Aim of the task: Retrieve each line that contains the word "bottom" from the entries below.

Front-end code change data:
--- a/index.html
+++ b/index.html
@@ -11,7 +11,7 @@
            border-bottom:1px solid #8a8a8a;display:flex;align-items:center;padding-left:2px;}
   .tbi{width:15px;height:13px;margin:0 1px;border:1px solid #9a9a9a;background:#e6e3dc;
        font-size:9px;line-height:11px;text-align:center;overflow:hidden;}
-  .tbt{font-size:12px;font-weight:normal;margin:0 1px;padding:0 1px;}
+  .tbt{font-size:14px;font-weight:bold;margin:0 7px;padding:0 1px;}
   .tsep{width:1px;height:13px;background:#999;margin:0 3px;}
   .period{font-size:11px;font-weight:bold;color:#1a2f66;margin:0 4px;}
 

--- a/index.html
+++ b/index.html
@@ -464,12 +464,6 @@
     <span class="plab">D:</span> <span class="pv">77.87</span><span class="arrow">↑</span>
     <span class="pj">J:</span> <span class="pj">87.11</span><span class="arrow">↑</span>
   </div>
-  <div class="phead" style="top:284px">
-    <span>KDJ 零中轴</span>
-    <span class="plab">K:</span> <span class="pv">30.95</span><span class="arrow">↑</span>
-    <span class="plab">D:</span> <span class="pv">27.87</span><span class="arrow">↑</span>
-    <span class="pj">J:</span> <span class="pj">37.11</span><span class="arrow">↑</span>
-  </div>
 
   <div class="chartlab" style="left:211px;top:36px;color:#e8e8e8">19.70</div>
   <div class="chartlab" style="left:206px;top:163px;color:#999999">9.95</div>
...
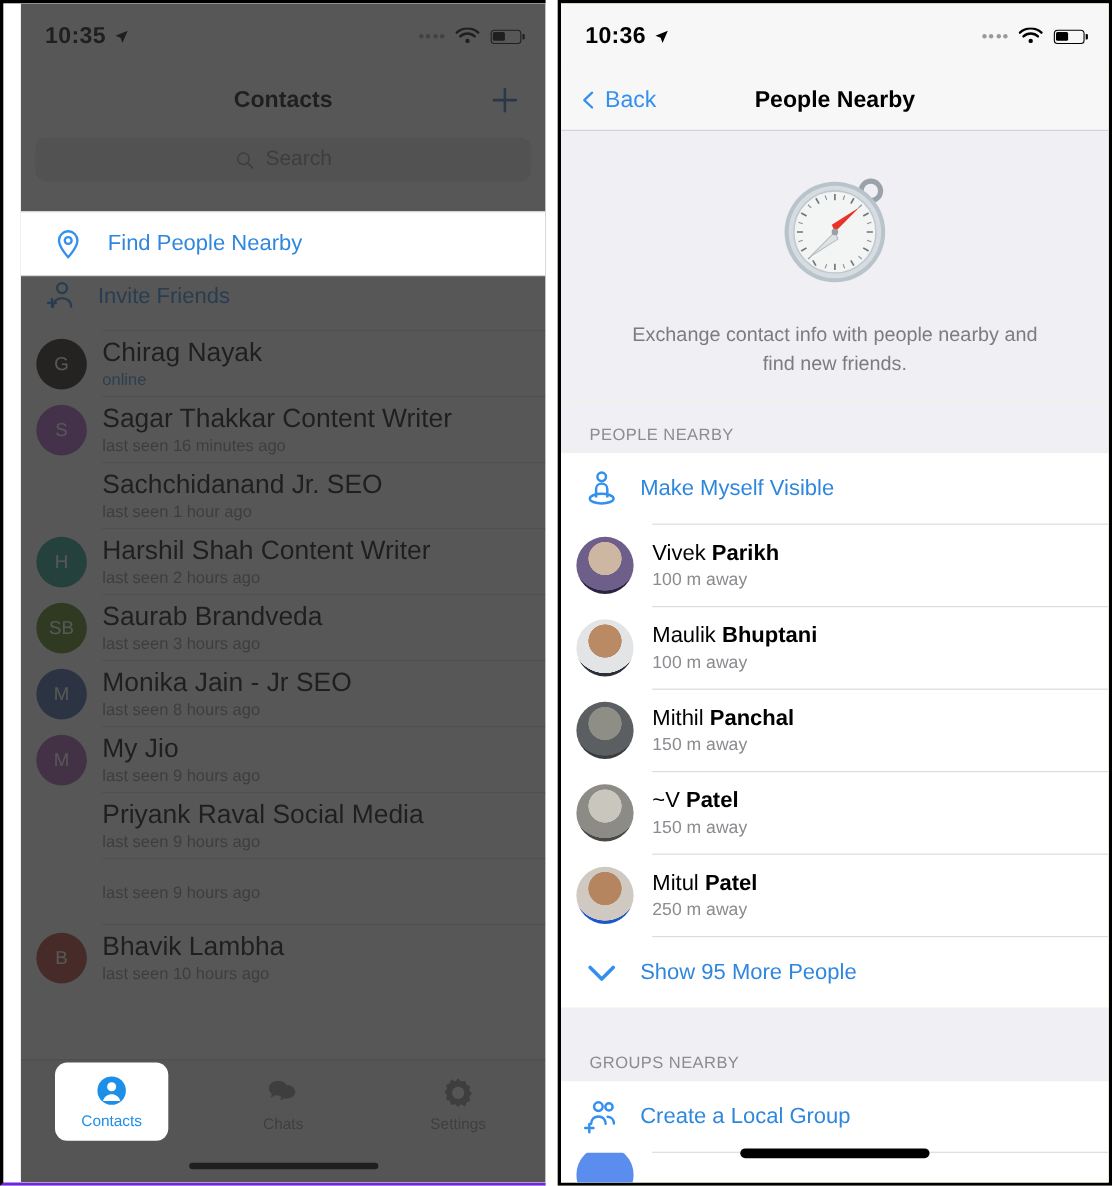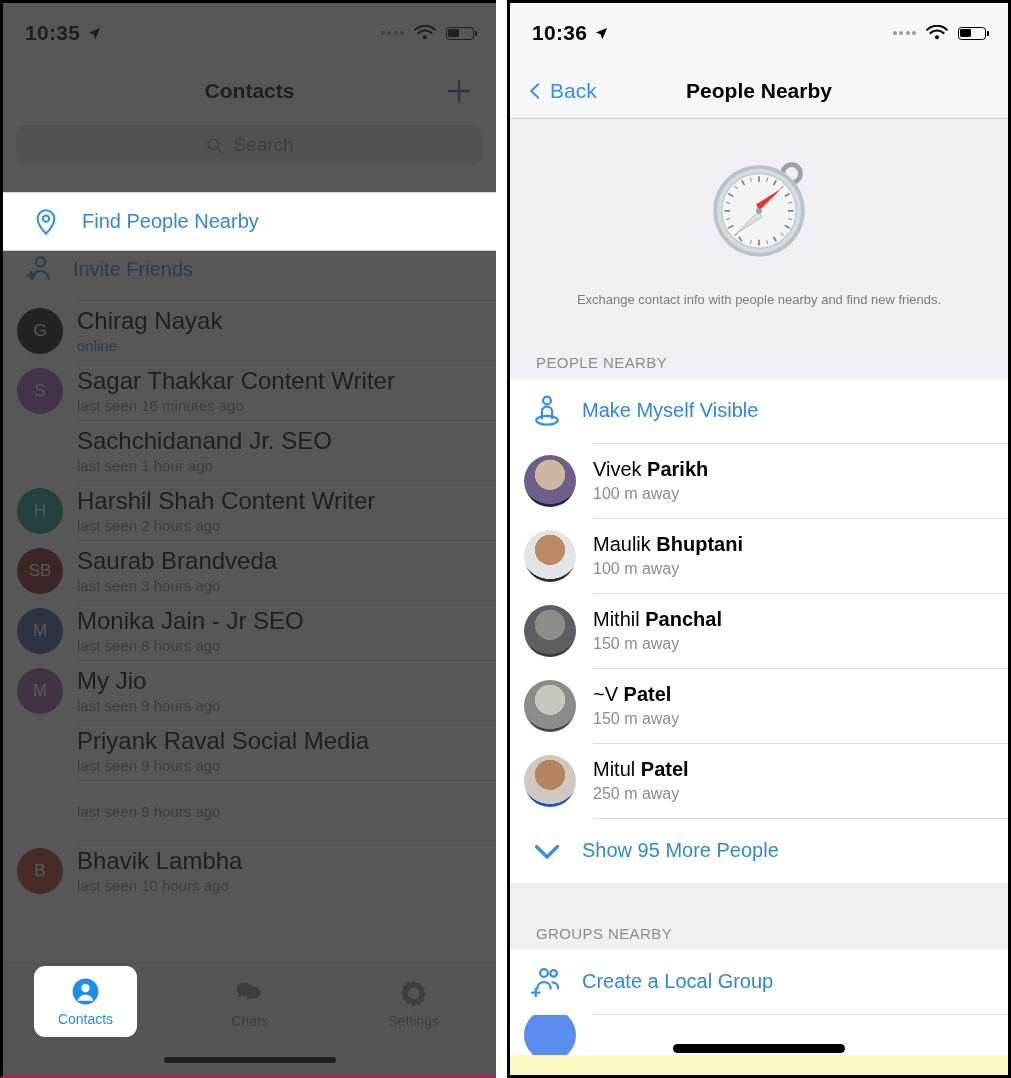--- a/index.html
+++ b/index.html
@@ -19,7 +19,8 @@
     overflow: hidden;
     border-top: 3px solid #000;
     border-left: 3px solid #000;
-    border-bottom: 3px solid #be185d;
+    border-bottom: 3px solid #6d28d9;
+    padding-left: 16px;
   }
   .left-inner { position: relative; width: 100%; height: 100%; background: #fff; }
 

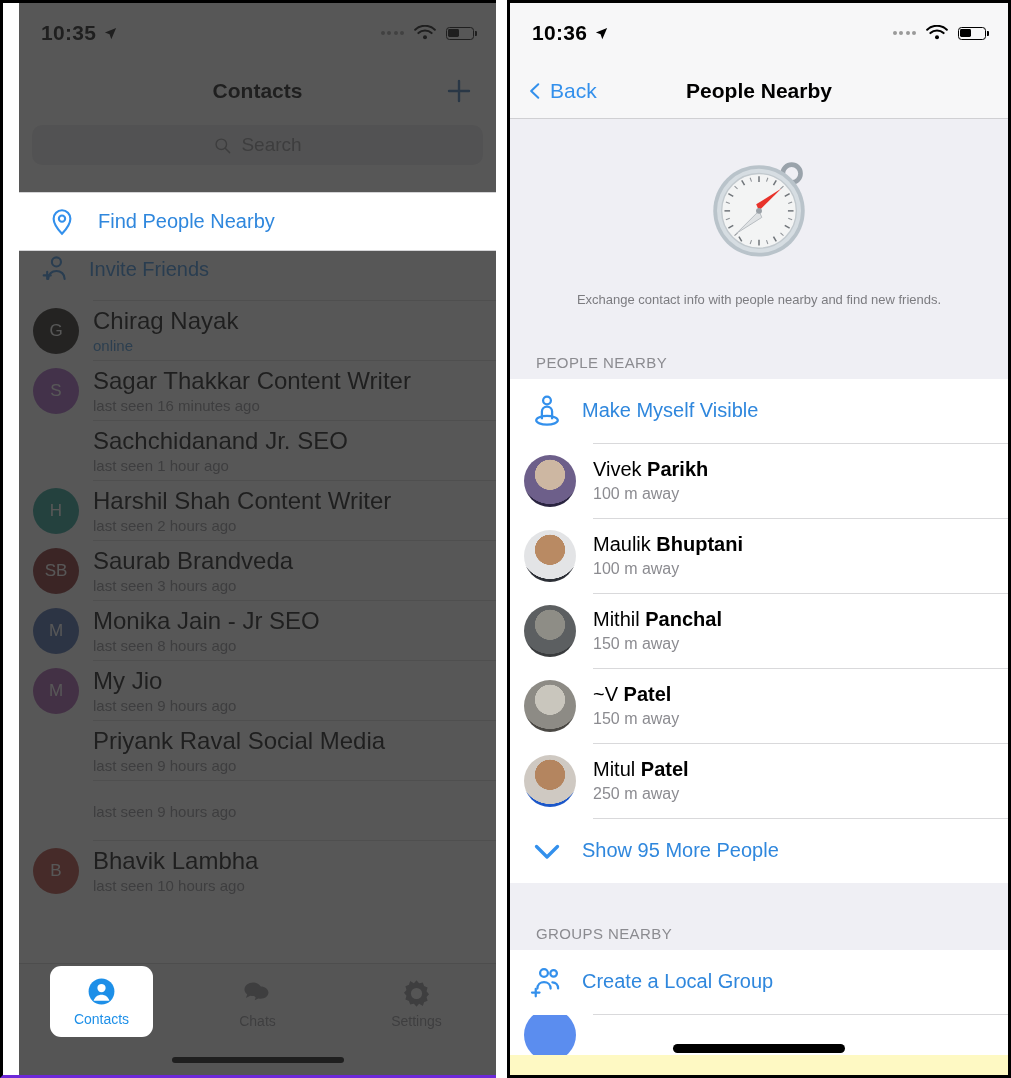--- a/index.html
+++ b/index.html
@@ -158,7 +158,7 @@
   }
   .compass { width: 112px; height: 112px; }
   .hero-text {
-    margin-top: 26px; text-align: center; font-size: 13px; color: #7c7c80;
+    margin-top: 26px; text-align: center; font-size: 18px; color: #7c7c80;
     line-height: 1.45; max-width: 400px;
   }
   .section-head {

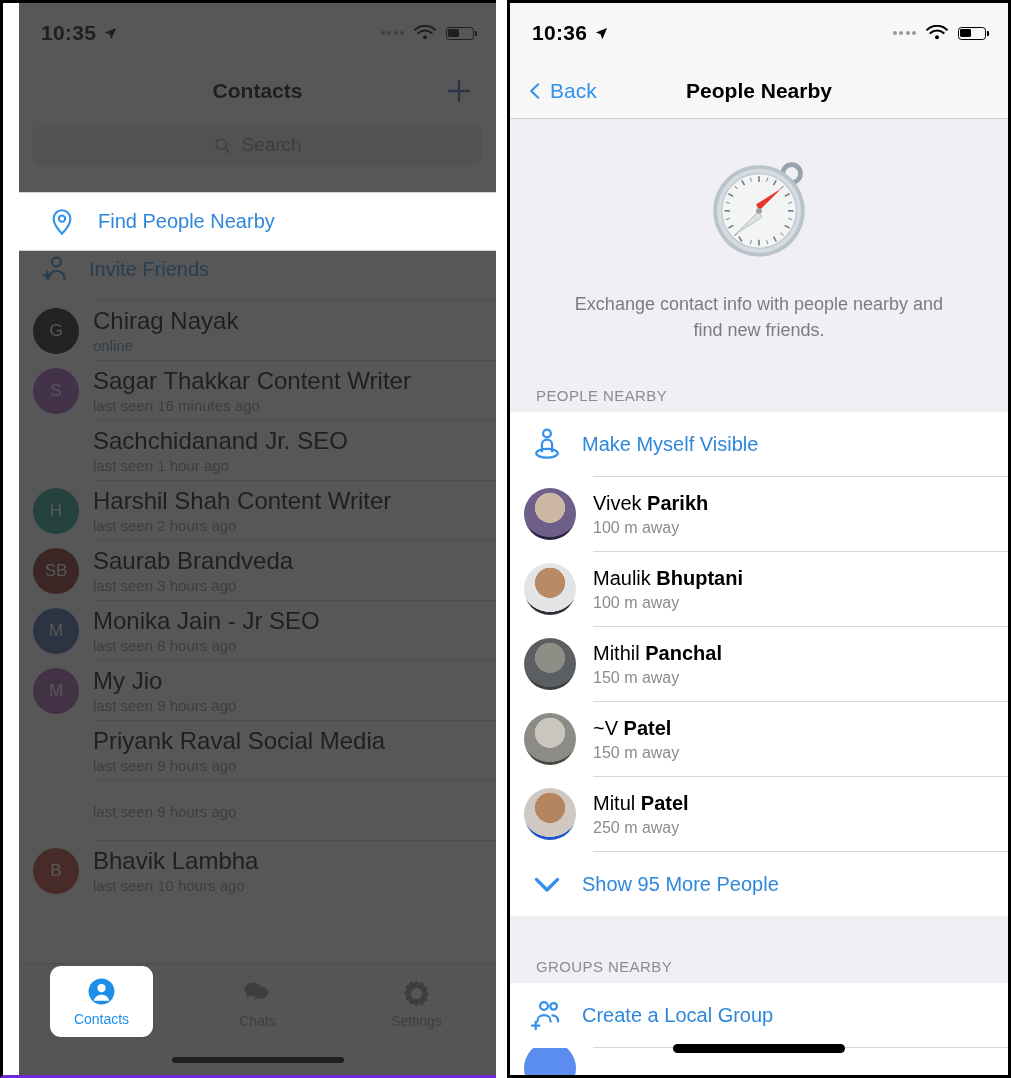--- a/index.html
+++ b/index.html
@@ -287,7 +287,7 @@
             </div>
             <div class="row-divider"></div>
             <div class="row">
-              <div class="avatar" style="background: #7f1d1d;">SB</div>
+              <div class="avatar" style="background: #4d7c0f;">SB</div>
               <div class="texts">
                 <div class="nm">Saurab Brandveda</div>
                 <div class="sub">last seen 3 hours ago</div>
...
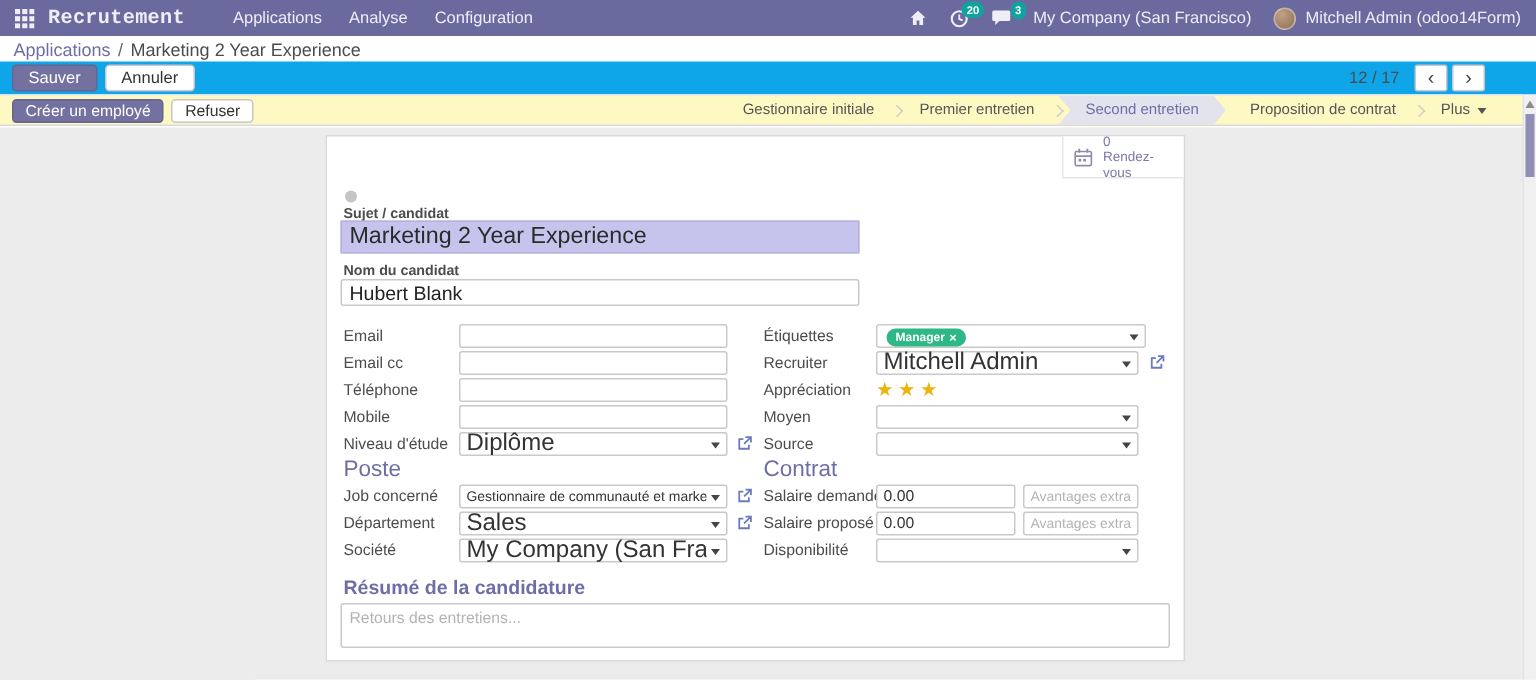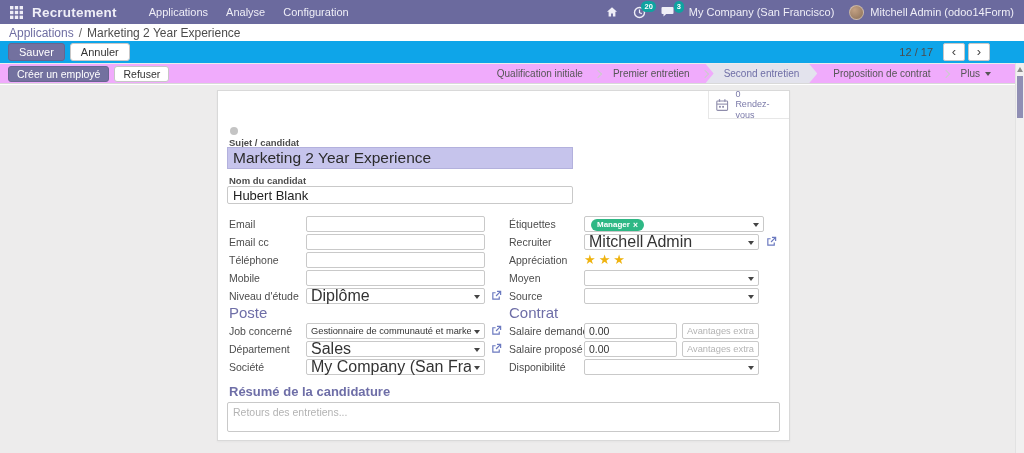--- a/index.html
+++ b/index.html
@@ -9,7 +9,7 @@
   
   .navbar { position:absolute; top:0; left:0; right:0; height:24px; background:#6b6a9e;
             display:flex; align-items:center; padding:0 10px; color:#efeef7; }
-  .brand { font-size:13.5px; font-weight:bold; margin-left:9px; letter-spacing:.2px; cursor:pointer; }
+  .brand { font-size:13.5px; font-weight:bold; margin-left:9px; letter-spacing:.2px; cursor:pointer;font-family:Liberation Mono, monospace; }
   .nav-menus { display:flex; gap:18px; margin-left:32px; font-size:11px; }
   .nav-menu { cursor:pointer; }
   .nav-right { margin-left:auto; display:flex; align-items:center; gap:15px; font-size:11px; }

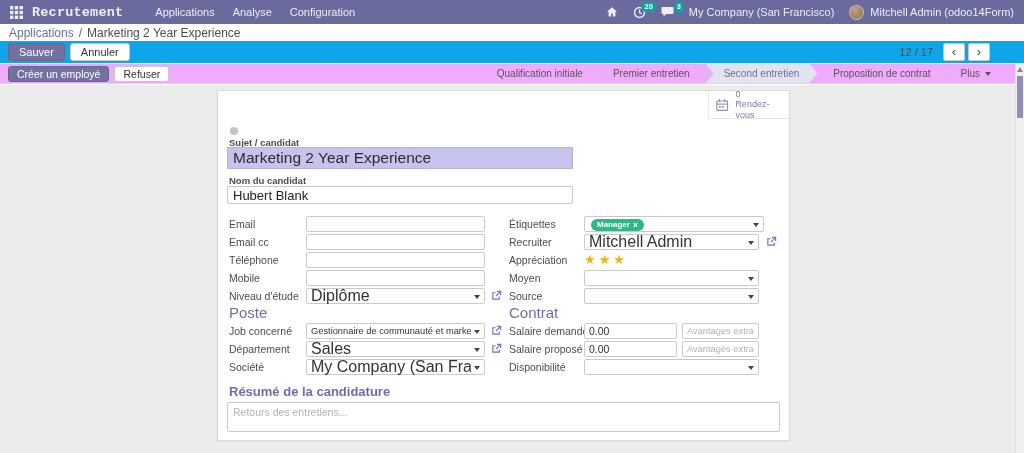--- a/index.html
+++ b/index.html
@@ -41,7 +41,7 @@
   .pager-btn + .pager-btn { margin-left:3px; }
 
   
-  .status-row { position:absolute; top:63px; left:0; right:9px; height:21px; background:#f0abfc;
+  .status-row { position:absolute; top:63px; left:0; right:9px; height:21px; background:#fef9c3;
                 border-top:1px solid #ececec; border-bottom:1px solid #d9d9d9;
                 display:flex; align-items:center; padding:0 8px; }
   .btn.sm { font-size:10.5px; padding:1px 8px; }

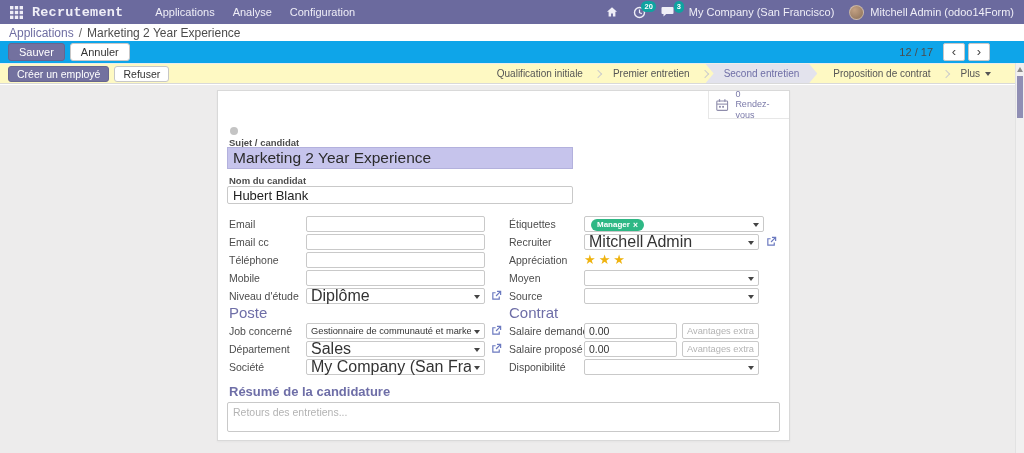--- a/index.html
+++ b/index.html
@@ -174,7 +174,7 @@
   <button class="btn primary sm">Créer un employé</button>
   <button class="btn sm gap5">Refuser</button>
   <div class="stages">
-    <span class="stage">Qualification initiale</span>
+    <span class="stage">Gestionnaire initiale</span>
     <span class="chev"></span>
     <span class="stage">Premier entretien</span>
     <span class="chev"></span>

Result for this task:
            border-bottom:1px solid #8a8a8a;display:flex;align-items:center;padding-left:2px;}
-    border-bottom: 3px solid #be185d;
+    border-bottom: 3px solid #6d28d9;
                 border-top:1px solid #ececec; border-bottom:1px solid #d9d9d9;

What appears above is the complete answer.